As a 16 year old entering the final stages of my education, many of life's milestones lay ahead for me in the coming years.
Soon I'll be on my way out of high school to - what?
Work? Maybe, or perhaps college or university are on my mind. But whatever path in life I and many others around my age choose, the rewards of maturity are bound to one day cross it.
Soon my government will label me mature enough to drink myself into a blind stupor and spend half my days
skunk drunk and the other half hung over and weak.
But maybe I've drunk alcohol before that time. Maybe I'm taking a swig of Fireball right now while I'm desperately trying to complete this assignment before the deadline that I thought was days away instead of a day away.
After all, it's only my life I'm doing harm to.
So what will happen when my good old government heaps some more lives onto my responsibility, like say everyone I drive near in my cheap, pre-owned, older-than-I-am car?
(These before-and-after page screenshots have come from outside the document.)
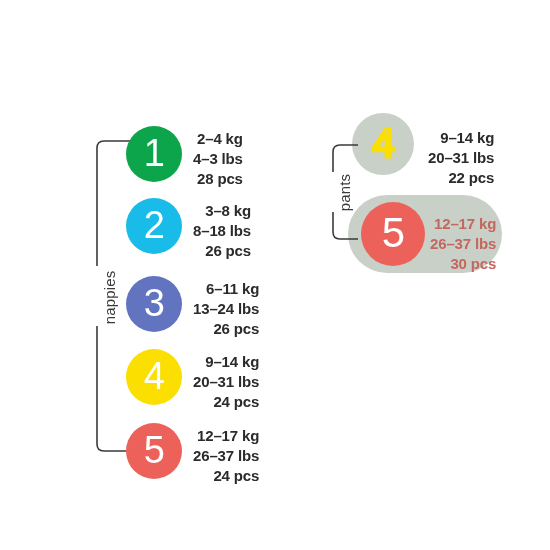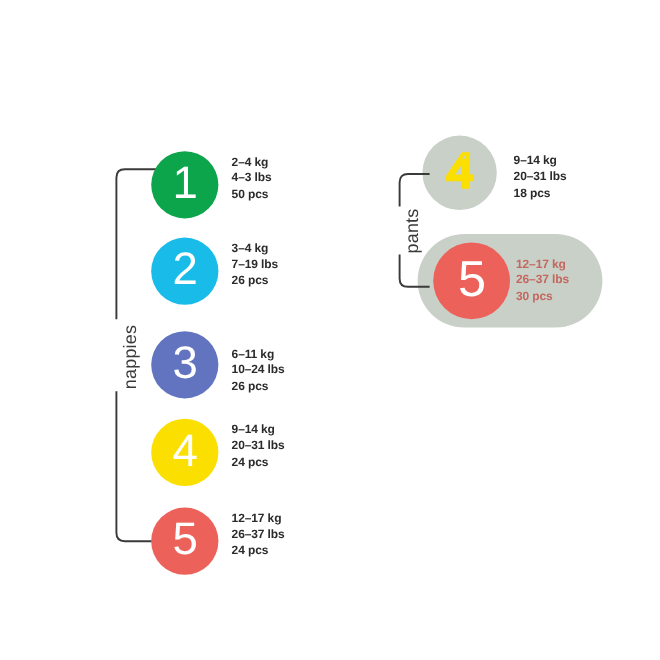--- a/index.html
+++ b/index.html
@@ -66,25 +66,26 @@
     height: 64px;
   }
   .pants-circle-5 .numeral {
     font-size: 42px;
     color: #ffffff;
   }
 
   
   .info-block {
     position: absolute;
-    font-size: 10px;
+    font-size: 15px;
     line-height: 1.33;
     font-weight: 700;
     letter-spacing: -0.01em;
     white-space: nowrap;
+    text-align: right;
   }
   .info-block .line { display: block; }
   .info-dark { color: #2b2b2b; }
   .info-muted-red { color: #C4675E; }
 
   
   .pill-highlight {
     position: absolute;
     border-radius: 999px;
   }
@@ -143,38 +144,38 @@
   </svg>
 
   <div class="group-label" style="left:294px; top:184px; width:100px;">pants</div>
 
   <div class="size-circle nappy-circle" style="left:126px; top:126px; background:#0DA54B;">
     <span class="numeral">1</span>
   </div>
   <div class="info-block info-dark" style="left:193px; top:129px;">
     <span class="line">2–4 kg</span>
     <span class="line">4–3 lbs</span>
-    <span class="line">50 pcs</span>
+    <span class="line">28 pcs</span>
   </div>
 
   <div class="size-circle nappy-circle" style="left:126px; top:198px; background:#19BCE8;">
     <span class="numeral">2</span>
   </div>
   <div class="info-block info-dark" style="left:193px; top:201px;">
-    <span class="line">3–4 kg</span>
-    <span class="line">7–19 lbs</span>
+    <span class="line">3–8 kg</span>
+    <span class="line">8–18 lbs</span>
     <span class="line">26 pcs</span>
   </div>
 
   <div class="size-circle nappy-circle" style="left:126px; top:276px; background:#6274C0;">
     <span class="numeral">3</span>
   </div>
-  <div class="info-block info-dark" style="left:193px; top:289px;">
+  <div class="info-block info-dark" style="left:193px; top:279px;">
     <span class="line">6–11 kg</span>
-    <span class="line">10–24 lbs</span>
+    <span class="line">13–24 lbs</span>
     <span class="line">26 pcs</span>
   </div>
 
   <div class="size-circle nappy-circle" style="left:126px; top:349px; background:#FADF00;">
     <span class="numeral">4</span>
   </div>
   <div class="info-block info-dark" style="left:193px; top:352px;">
     <span class="line">9–14 kg</span>
     <span class="line">20–31 lbs</span>
     <span class="line">24 pcs</span>
@@ -188,21 +189,21 @@
     <span class="line">26–37 lbs</span>
     <span class="line">24 pcs</span>
   </div>
 
   <div class="size-circle pants-circle-4" style="left:352px; top:113px; background:transparent;">
     <span class="numeral">4</span>
   </div>
   <div class="info-block info-dark" style="left:428px; top:128px;">
     <span class="line">9–14 kg</span>
     <span class="line">20–31 lbs</span>
-    <span class="line">18 pcs</span>
+    <span class="line">22 pcs</span>
   </div>
 
   <div class="size-circle pants-circle-5" style="left:361px; top:202px; background:#EC625A;">
     <span class="numeral">5</span>
   </div>
   <div class="info-block info-muted-red" style="left:430px; top:214px;">
     <span class="line">12–17 kg</span>
     <span class="line">26–37 lbs</span>
     <span class="line">30 pcs</span>
   </div>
Well then of course I must be educated about the dangers of drunk driving whether I'm 19 or not!
Yes, we MUST make sure that this bright young mind is well aware that a state of inebriation behind the wheel could land him some serious jail time or get him killed! Can you imagine that, parents?
Getting the call that your little pride and joy has become nothing more than a tick on death's
scoreboard for drinking and driving?
But maybe I wasn't so moved by the plight of M.A.D.D. Maybe I skipped out on my school's mock car crash and subsequent safety assembly because it was during my off block and I wanted to go hang out with my friends; and about a year later I graduate without a care on the matter. I can already imagine the nonchalant reassurance I would be giving my anxious parents about the matter.
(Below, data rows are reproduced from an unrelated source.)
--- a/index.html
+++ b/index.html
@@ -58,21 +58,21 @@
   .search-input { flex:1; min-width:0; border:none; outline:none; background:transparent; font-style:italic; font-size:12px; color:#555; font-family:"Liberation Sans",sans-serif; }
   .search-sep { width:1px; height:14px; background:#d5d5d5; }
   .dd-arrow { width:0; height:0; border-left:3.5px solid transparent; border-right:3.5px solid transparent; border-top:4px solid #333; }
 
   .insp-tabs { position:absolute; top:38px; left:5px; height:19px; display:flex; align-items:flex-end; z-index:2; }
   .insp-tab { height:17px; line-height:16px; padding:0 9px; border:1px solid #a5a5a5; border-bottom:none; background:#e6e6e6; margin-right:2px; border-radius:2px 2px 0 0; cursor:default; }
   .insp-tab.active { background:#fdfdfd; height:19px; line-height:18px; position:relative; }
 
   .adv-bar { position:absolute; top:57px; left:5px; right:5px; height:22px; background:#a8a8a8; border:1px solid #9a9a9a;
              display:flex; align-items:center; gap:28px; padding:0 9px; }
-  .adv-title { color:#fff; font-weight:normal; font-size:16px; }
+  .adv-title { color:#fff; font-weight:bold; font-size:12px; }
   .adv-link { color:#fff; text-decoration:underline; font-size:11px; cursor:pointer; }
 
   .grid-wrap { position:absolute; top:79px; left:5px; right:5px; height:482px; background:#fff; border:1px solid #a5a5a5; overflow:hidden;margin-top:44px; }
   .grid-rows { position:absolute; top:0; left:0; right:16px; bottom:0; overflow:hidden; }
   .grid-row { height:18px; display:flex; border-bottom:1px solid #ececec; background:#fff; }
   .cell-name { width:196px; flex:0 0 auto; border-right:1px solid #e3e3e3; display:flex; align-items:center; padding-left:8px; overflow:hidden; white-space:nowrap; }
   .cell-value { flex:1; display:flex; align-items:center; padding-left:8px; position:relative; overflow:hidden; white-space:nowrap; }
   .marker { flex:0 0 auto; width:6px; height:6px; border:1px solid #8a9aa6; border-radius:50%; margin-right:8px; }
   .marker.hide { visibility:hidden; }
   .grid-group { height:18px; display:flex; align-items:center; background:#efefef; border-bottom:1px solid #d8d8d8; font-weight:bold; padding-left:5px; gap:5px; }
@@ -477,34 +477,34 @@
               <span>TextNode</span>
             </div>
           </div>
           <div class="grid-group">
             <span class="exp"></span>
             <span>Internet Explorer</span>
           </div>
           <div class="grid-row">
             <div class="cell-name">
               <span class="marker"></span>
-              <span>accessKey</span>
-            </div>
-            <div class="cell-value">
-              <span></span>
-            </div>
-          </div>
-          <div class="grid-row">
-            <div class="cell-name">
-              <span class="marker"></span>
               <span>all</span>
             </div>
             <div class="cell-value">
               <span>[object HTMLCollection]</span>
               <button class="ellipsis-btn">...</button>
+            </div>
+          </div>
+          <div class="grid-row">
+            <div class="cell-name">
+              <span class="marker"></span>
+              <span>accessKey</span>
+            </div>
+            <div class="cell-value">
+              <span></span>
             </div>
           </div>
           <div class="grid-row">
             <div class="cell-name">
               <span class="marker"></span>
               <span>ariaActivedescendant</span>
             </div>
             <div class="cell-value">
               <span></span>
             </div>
"Relax mom, I'm not going to drive drunk; that's stupid.
Why would I do something so stupid? Do you think I'm stupid or something?"
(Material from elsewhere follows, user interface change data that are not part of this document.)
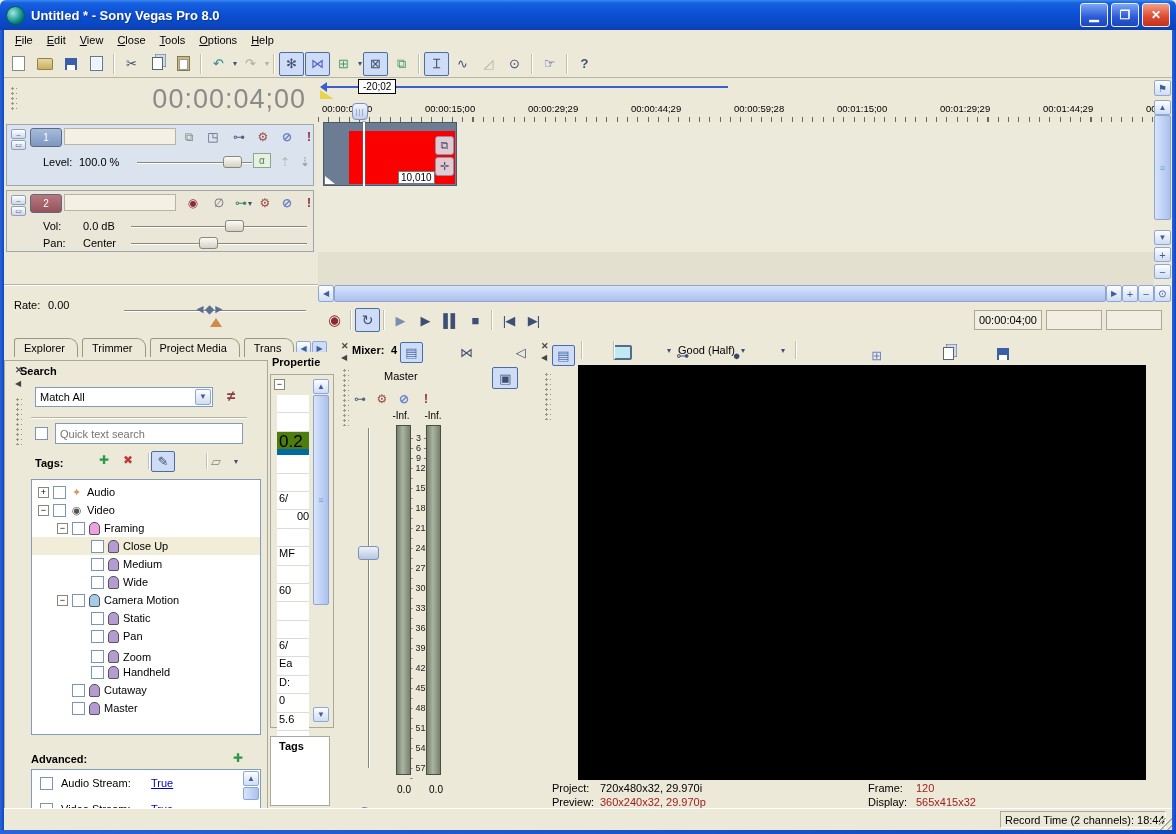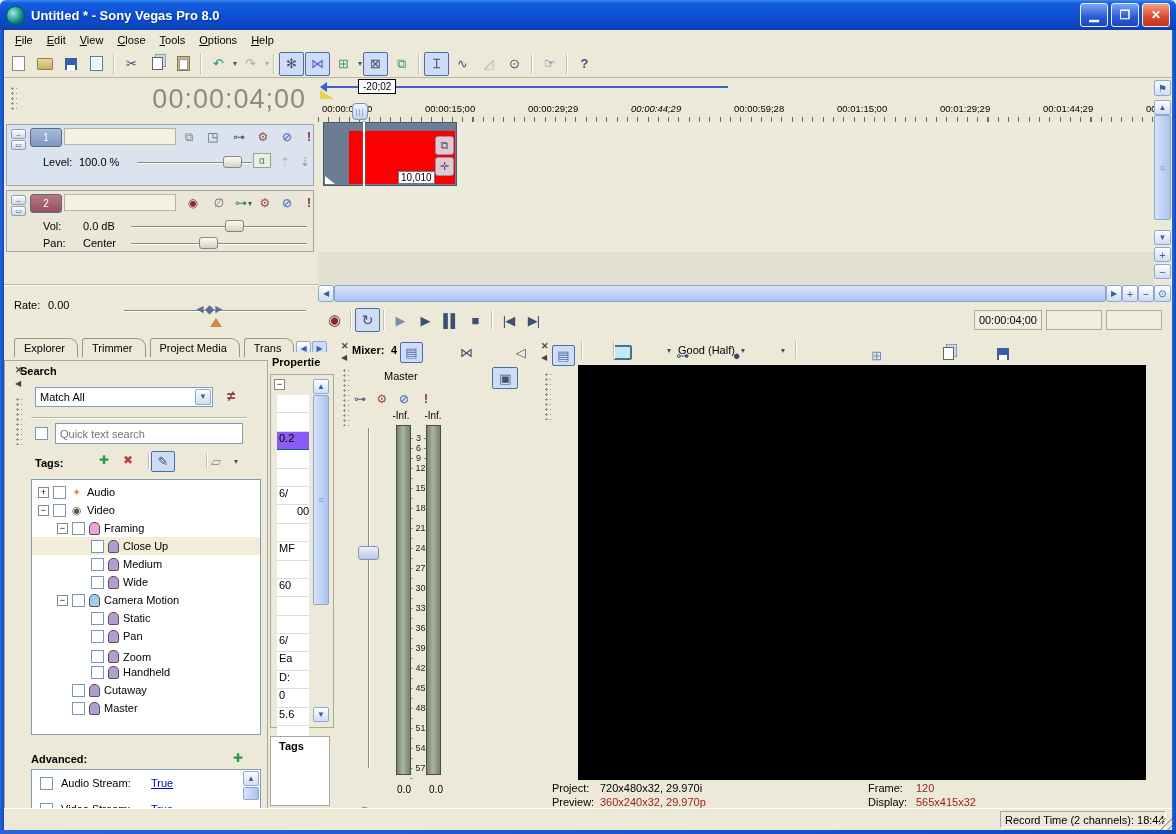--- a/index.html
+++ b/index.html
@@ -230,21 +230,21 @@
       <div class="ab" style="left:40px;top:1px;background:#fff;border:1px solid #000;font-size:10px;padding:0 4px;line-height:13px">-20;02</div>
       <div class="ab ylw-corner" style="left:2px;bottom:1px"></div>
     </div>
 
     <div id="ruler" class="ab">
       <div id="ruler-ticks">
 
       <span class="tick-label" style="left: 4px;">00:00:00;00</span>
           <span class="tick-label" style="left: 107px;">00:00:15;00</span>
           <span class="tick-label" style="left: 210px; text-align: right;">00:00:29;29</span>
-          <span class="tick-label" style="left: 313px; font-style: italic;">00:00:44;29</span>
+          <span class="tick-label" style="left: 313px;">00:00:44;29</span>
           <span class="tick-label" style="left: 416px;">00:00:59;28</span>
           <span class="tick-label" style="left: 519px;">00:01:15;00</span>
           <span class="tick-label" style="left: 622px;">00:01:29;29</span>
           <span class="tick-label" style="left: 725px;">00:01:44;29</span>
           <span class="tick-label" style="left: 828px;">00:0</span>
         </div>
       <div id="ruler-minor"></div>
       <div class="rgrip" style="left:34px;top:3px">|||</div>
     </div>
 
@@ -463,21 +463,21 @@
     </div>
 
     <div class="ab" style="left:264px;top:14px;width:66px;height:456px;background:#ece9d8;overflow:hidden">
       <span class="ab bold" style="left:4px;top:4px;white-space:nowrap">Propertie</span>
       <div class="ab panebox" style="left:2px;top:22px;width:62px;height:352px;background:#ece9d8">
         <span class="ab t-exp" style="left:3px;top:4px">−</span>
         <div class="ab" style="left:6px;top:20px;width:32px" id="props-rows">
 
         <div style="height:17.4px;background:#fff;border-bottom:1px solid #e0ddd0;padding-left:2px;font-size:11px;overflow:hidden;white-space:nowrap"></div>
             <div style="height:17.4px;background:#fff;border-bottom:1px solid #e0ddd0;padding-left:2px;font-size:11px;overflow:hidden;white-space:nowrap"></div>
-            <div style="height:17.4px;background:#8b5cf6;border-bottom:1px solid #0369a1;padding-left:2px;font-size:11px;overflow:hidden;white-space:nowrap">0.2</div>
+            <div style="height:17.4px;background:#4d7c0f;border-bottom:6px solid #0369a1;padding-left:2px;font-size:17px;overflow:hidden;white-space:nowrap">0.2</div>
             <div style="height:17.4px;background:#fff;border-bottom:1px solid #e0ddd0;padding-left:2px;font-size:11px;overflow:hidden;white-space:nowrap"></div>
             <div style="height:17.4px;background:#fff;border-bottom:1px solid #e0ddd0;padding-left:2px;font-size:11px;overflow:hidden;white-space:nowrap"></div>
             <div style="height:17.4px;background:#fff;border-bottom:1px solid #e0ddd0;padding-left:2px;font-size:11px;overflow:hidden;white-space:nowrap">6/</div>
             <div style="height:17.4px;background:#fff;border-bottom:1px solid #e0ddd0;padding-left:20px;font-size:11px;overflow:hidden;white-space:nowrap">00</div>
             <div style="height:17.4px;background:#fff;border-bottom:1px solid #e0ddd0;padding-left:2px;font-size:11px;overflow:hidden;white-space:nowrap"></div>
             <div style="height:17.4px;background:#fff;border-bottom:1px solid #e0ddd0;padding-left:2px;font-size:11px;overflow:hidden;white-space:nowrap">MF</div>
             <div style="height:17.4px;background:#fff;border-bottom:1px solid #e0ddd0;padding-left:2px;font-size:11px;overflow:hidden;white-space:nowrap"></div>
             <div style="height:17.4px;background:#fff;border-bottom:1px solid #e0ddd0;padding-left:2px;font-size:11px;overflow:hidden;white-space:nowrap">60</div>
             <div style="height:17.4px;background:#fff;border-bottom:1px solid #e0ddd0;padding-left:2px;font-size:11px;overflow:hidden;white-space:nowrap"></div>
             <div style="height:17.4px;background:#fff;border-bottom:1px solid #e0ddd0;padding-left:2px;font-size:11px;overflow:hidden;white-space:nowrap"></div>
And, indeed, I wouldn't normally do anything of the sort.
But what if a chill session with some close compadres turns into a full blown party, and by the end my belligerent friends are certain that I'm the guy to drive them home because I brought the only car? So maybe I sheepishly fold and my buddies pile into my car while I follow, dropping my keys twice, but after some fumbling starting the ignition and driving off.
Pretty soon we're barrelling down Mara Drive, drunkenly unaware of the speed we're going at, drunkenly unaware that we're driving over half of the sidewalk. And by the time I become aware of the bus stop with seven people at it in front of us, it's too late for anything but that split second of horror that leads death on a tight leash.
Throughout the world tales like this are disgustingly common. In fact, an intoxicated man really did ram into a bus stop full of people in Moscow just recently. People like me can tell these tragedies over and over again, but when you're standing in front of your car, bottle in hand, it's up to you to think.
Think about the lives you're about to gamble with. Not one is worth the price of losing. Think about the people you'd hurt, not with your car but with the news of your death or the deaths you've caused.
It's not a hard decision to make, even for someone as liquored up as me . maybe.
Kevin Funk is a Grade 12 student at Dr. Charles Best Secondary in Coquitlam.